Sleeping with the /*enemy*/compiler: software vulnerabilities caused by the compiler

By Daniel Gutson

Elevator Pitch

You might be the most cautious developer. However, the compiler might be too clever and silently do optimizations that throw away your carefully crafted code. I will show some optimizations that messed real code (such as Tor), a practical example, some workarounds, and invite to collaborate to gcc

Description

There are some techniques to avoid vulnerabilities, such as zeroing buffers placed in the stack before leaving functions; however, modern optimization techniques such as Death Store Elimination may lead the compiler think that the call is not necessary, thus removing it. In this talk I will present well known security-related software examples where compiler optimizations led to software vulnerabilities; I will also show a live toy example of exploiting a vulnerability caused by a compiler optimization; then I will show common workarounds such as OS-provided functions and other techniques; finally, I will introduce some compiler internals and invite people to contribute to mainstream compilers to avoid these situations with some ideas, such as enhanced diagnostics and code generation.

Notes

I am a former GNU toolchain maintainer (mostly gcc). With this talk, I want to achieve three goals: 1) raise awareness of this risk; 2) give the tools to both detect when this happens and how to mitigate it; 3) encourage attendees to actively participate in the compilers community to influx security-oriented features.

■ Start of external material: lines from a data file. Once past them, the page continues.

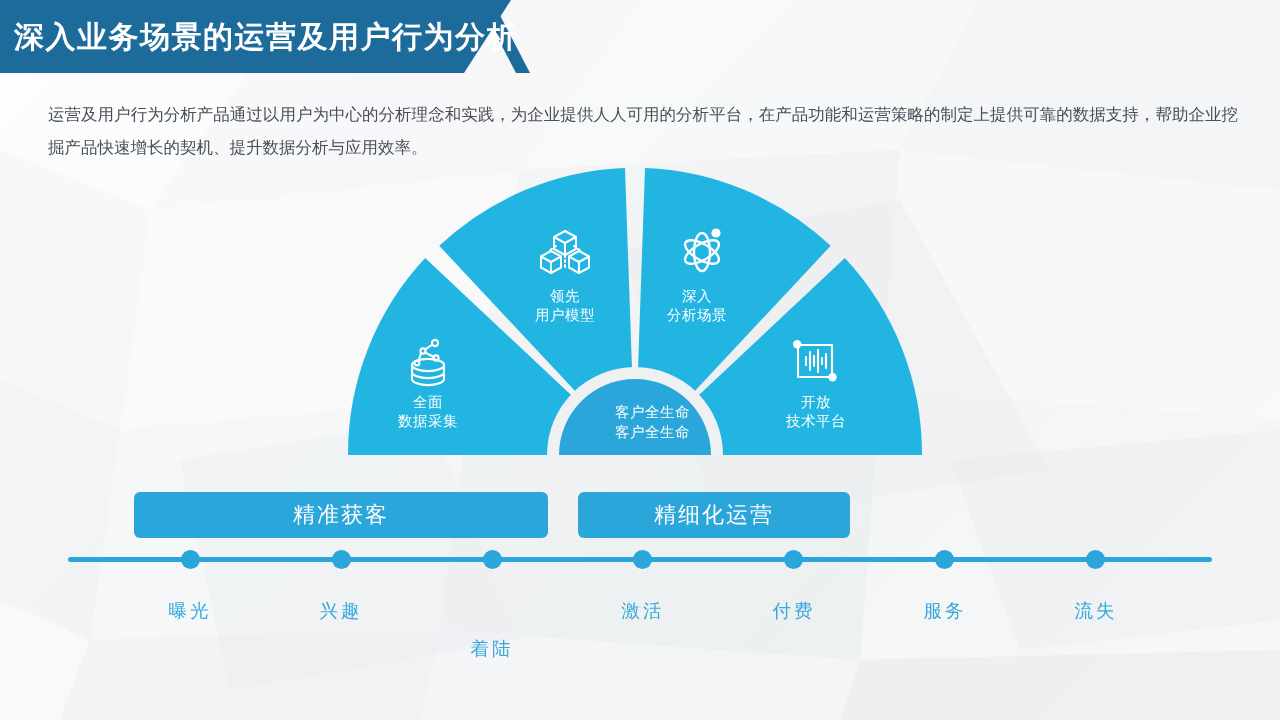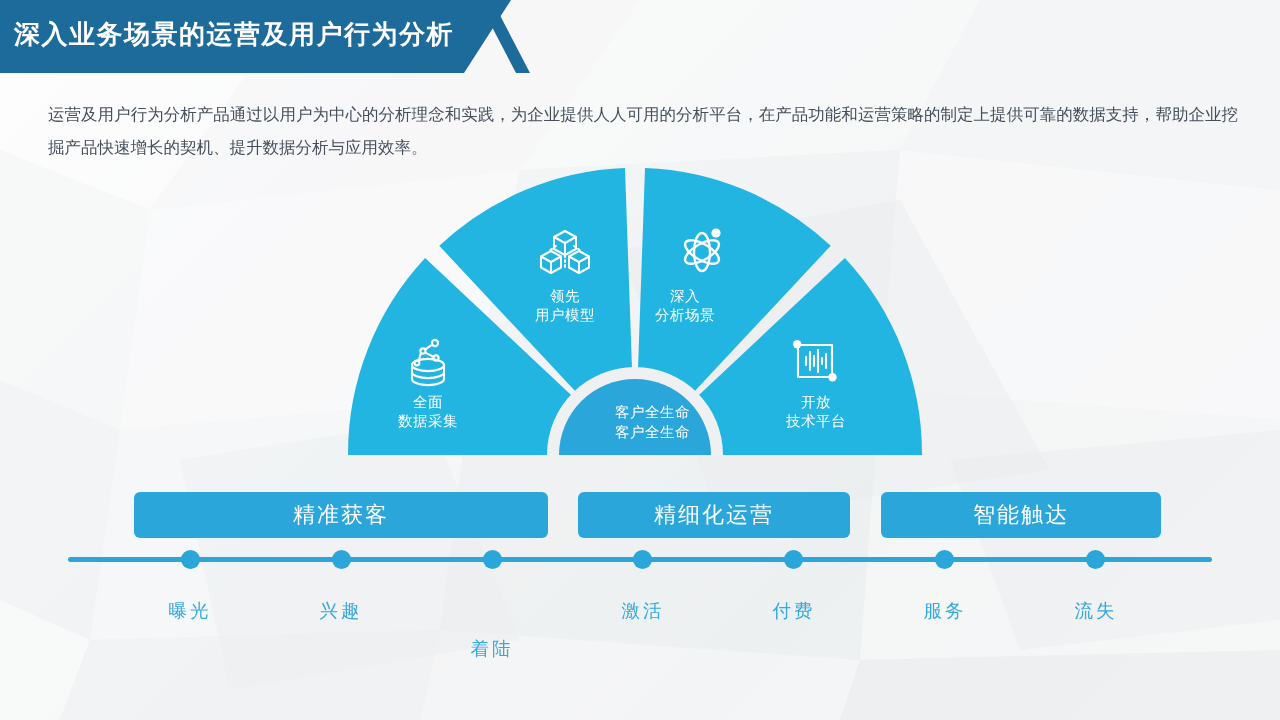--- a/index.html
+++ b/index.html
@@ -33,21 +33,21 @@
     position: absolute;
     left: 0; top: 0;
     width: 520px;
     height: 73px;
   }
   .title-banner svg { display: block; }
   .title-text {
     position: absolute;
     left: 14px;
     top: 17px;
-    font-size: 26px;
+    font-size: 30px;
     font-weight: bold;
     color: #ffffff;
     letter-spacing: 1.5px;
     white-space: nowrap;
     font-family: "Liberation Serif", "DejaVu Serif", serif;
   }
 
   
   .body-copy {
     position: absolute;
@@ -258,38 +258,37 @@
     </div>
 
     <div class="fan-label" style="left:43px; top:230px; width:90px;">
       <div>全面</div>
       <div>数据采集</div>
     </div>
     <div class="fan-label" style="left:180px; top:124px; width:90px;">
       <div>领先</div>
       <div>用户模型</div>
     </div>
-    <div class="fan-label" style="left:300px; top:124px; width:90px;font-family:Liberation Serif, serif;">
+    <div class="fan-label" style="left:312px; top:124px; width:90px;font-family:Liberation Serif, serif;">
       <div>深入</div>
       <div>分析场景</div>
     </div>
     <div class="fan-label" style="left:431px; top:230px; width:90px;">
       <div>开放</div>
       <div>技术平台</div>
     </div>
 
     <div class="hub-label" style="left:240px; top:240px; width:110px;">
       <div>客户全生命</div>
       <div>客户全生命</div>
     </div>
   </div>
 
   <div class="phase-box" style="left:134px; top:492px; width:414px;">精准获客</div>
   <div class="phase-box" style="left:578px; top:492px; width:272px;">精细化运营</div>
-  <div class="phase-box" style="left:881px; top:492px; width:280px;">智能触达</div>
 
   <div class="timeline-line"></div>
 
   <div class="tl-dot" style="left:181px;"></div>
   <div class="tl-dot" style="left:332px;"></div>
   <div class="tl-dot" style="left:483px;"></div>
   <div class="tl-dot" style="left:633px;"></div>
   <div class="tl-dot" style="left:784px;"></div>
   <div class="tl-dot" style="left:935px;"></div>
   <div class="tl-dot" style="left:1086px;"></div>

To achieve this, rather than providing a gcc internals training in 20 minutes, I will offer myself as a mentor for compiler hacking for those interested in participating in compilers development from the security point of view. I will provide a general high-level overview of the relevant compiler optimization techniques and will focus on DSE as a particular example suitable for this talk length. Being able to read and understand assembly is needed.